Can you try something quick? Go into ~/.camoco/databases and delete all
.ft files related to the object youre building. I found a bug that kills
feather when there are lingering files around. Maybe it's affecting you
too...

Otherwise, if you put a --debug flag right after Camoco in your command, it
should drop you into a debugger when it dies.

On Mon, Oct 3, 2016, 2:33 PM MeeshCompBio notifications@github.com wrote:

In [1]: Gmax_a2_V1 = co.RefGen('Gmax_a2_V1')

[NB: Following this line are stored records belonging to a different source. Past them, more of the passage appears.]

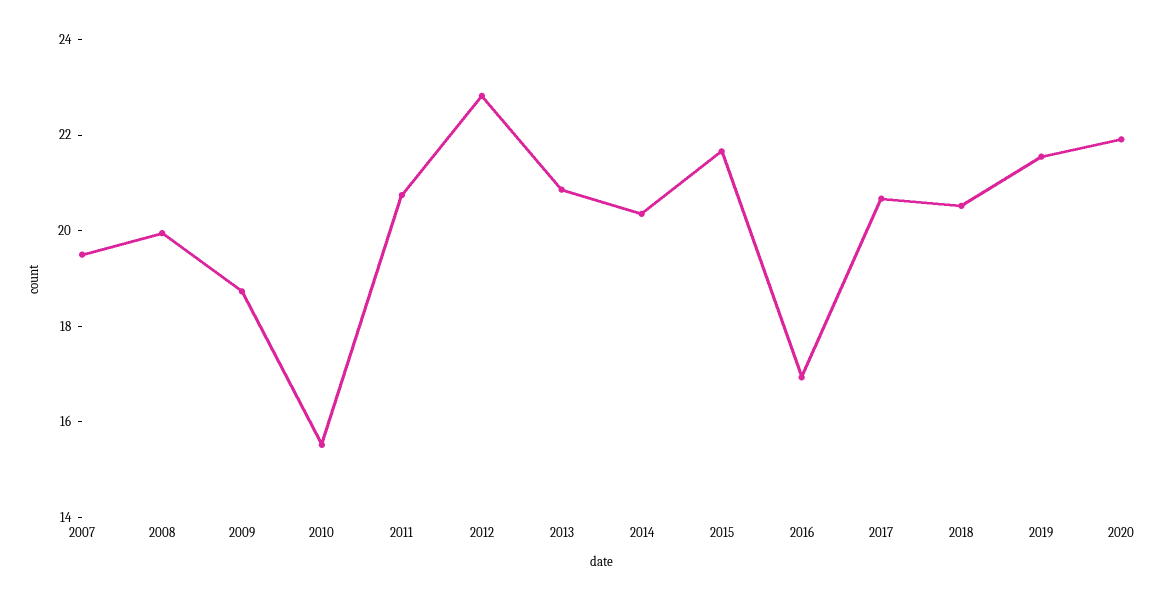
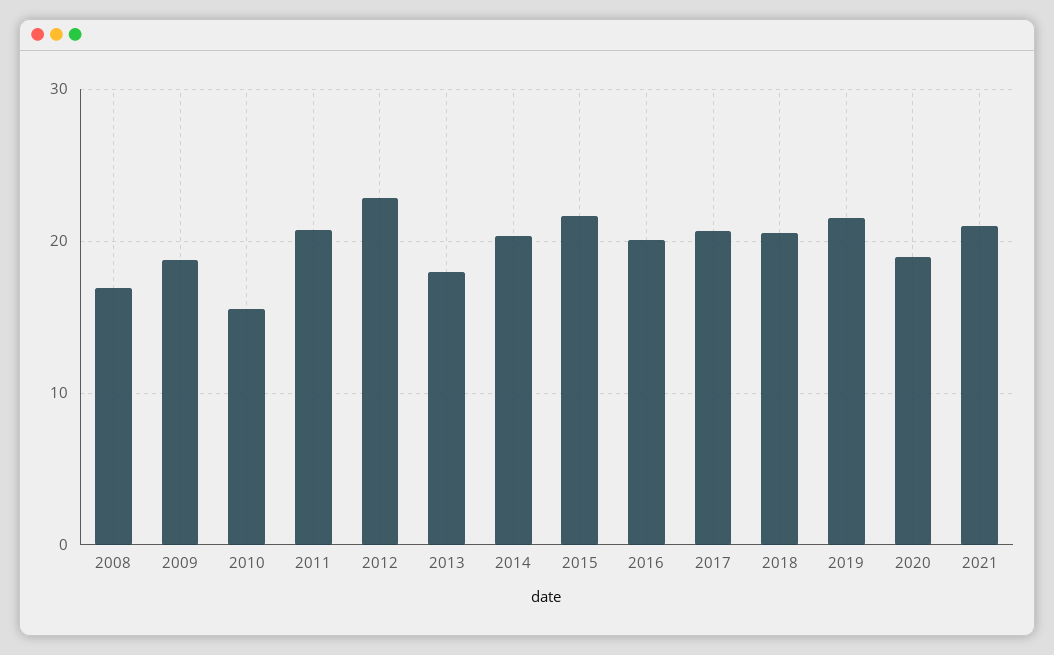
2007: 19.5 -> none
2008: 20 -> 17
2013: 21 -> 18
2016: 17 -> 20
2020: 22 -> 19
2021: none -> 21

In [2]: co.COB.from_table('Stacey_Soy_Expression_V2.csv',
...: 'SoyGeneral',
...: 'General Soy Network Stacey Data',
...: Gmax_a2_V1,
...: rawtype='RNASEQ',
...: max_gene_missing_data=0.3,
...: max_accession_missing_data=0.08,
...: min_single_sample_expr=1,
...: min_expr=0.001,
...: quantile=False,
...: max_val=300,
...: sep=','
...: )
[LOG] Mon Oct 3 14:12:49 2016 - Loading Expr table
[LOG] Mon Oct 3 14:12:49 2016 - Building Expr Index
[LOG] Mon Oct 3 14:12:49 2016 - Loading RefGen
[LOG] Mon Oct 3 14:12:49 2016 - RefGen for SoyGeneral not set!

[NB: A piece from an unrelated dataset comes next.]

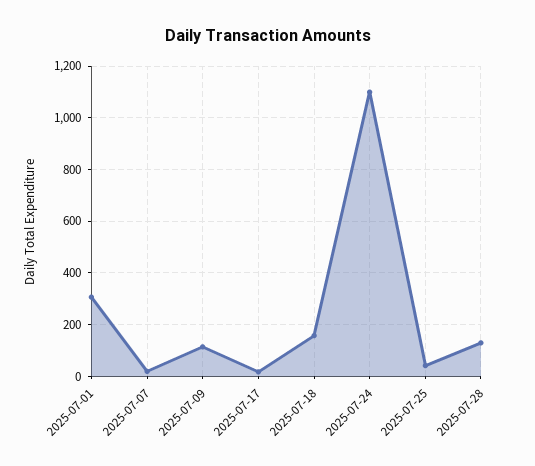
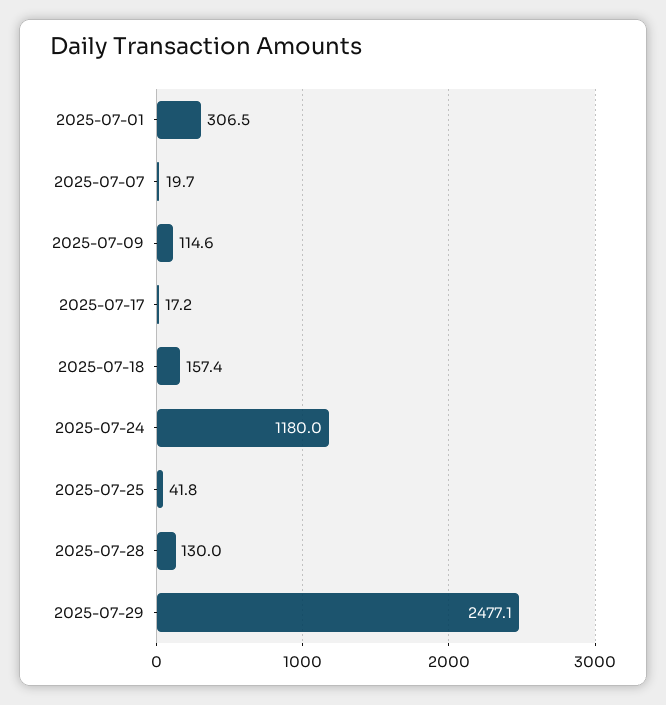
2025-07-24: 1100 -> 1180
2025-07-29: none -> 2477.1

[LOG] Mon Oct 3 14:12:49 2016 - Loading coex table
[LOG] Mon Oct 3 14:12:49 2016 - SoyGeneral is empty (IO error: Failed to open file: /media/jmichno/MeeshExternal/camoco_feather/databases/Expr.SoyGeneral.coex.ft)

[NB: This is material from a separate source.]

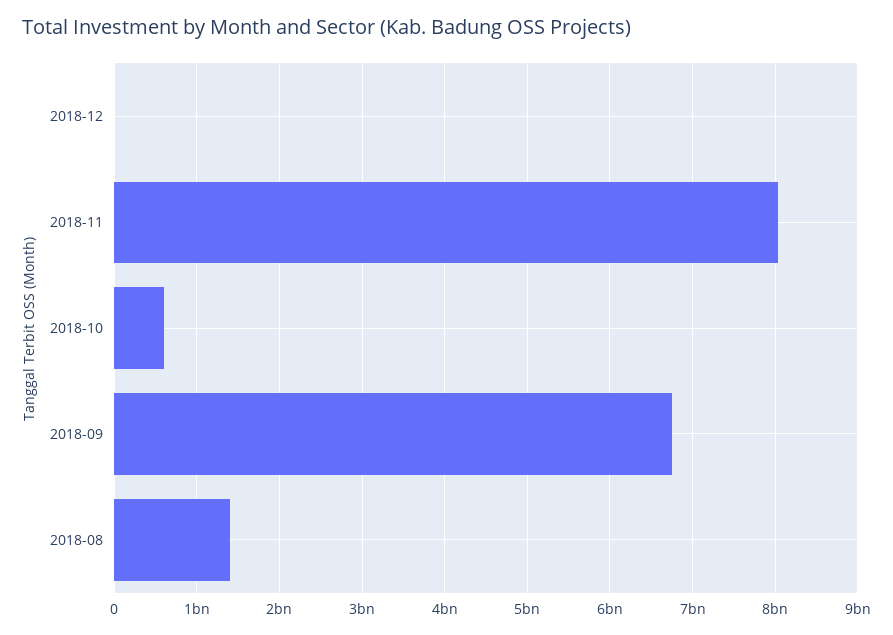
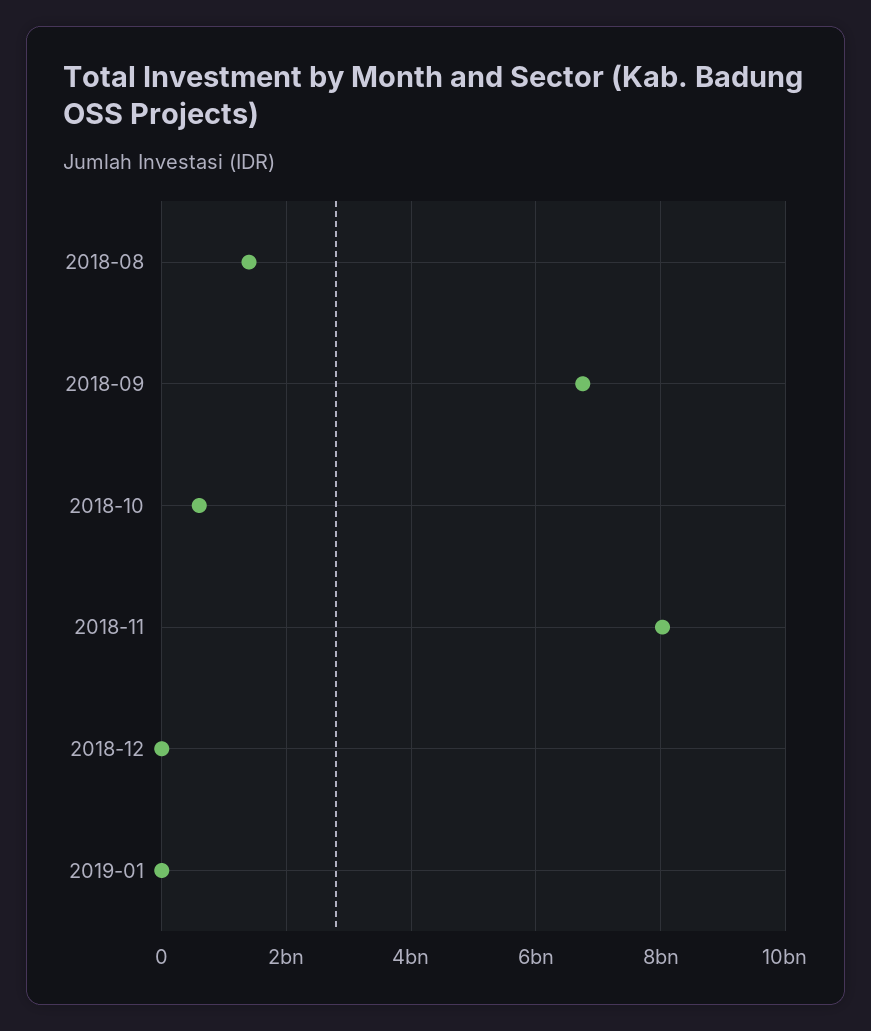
2019-01: none -> 0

[LOG] Mon Oct 3 14:12:49 2016 - Loading Global Degree
[LOG] Mon Oct 3 14:12:49 2016 - SoyGeneral is empty (IO error: Failed to open file: /media/jmichno/MeeshExternal/camoco_feather/databases/Expr.SoyGeneral.degree.ft)
[LOG] Mon Oct 3 14:12:49 2016 - Loading Clusters
[LOG] Mon Oct 3 14:12:49 2016 - Clusters not loaded for: SoyGeneral ()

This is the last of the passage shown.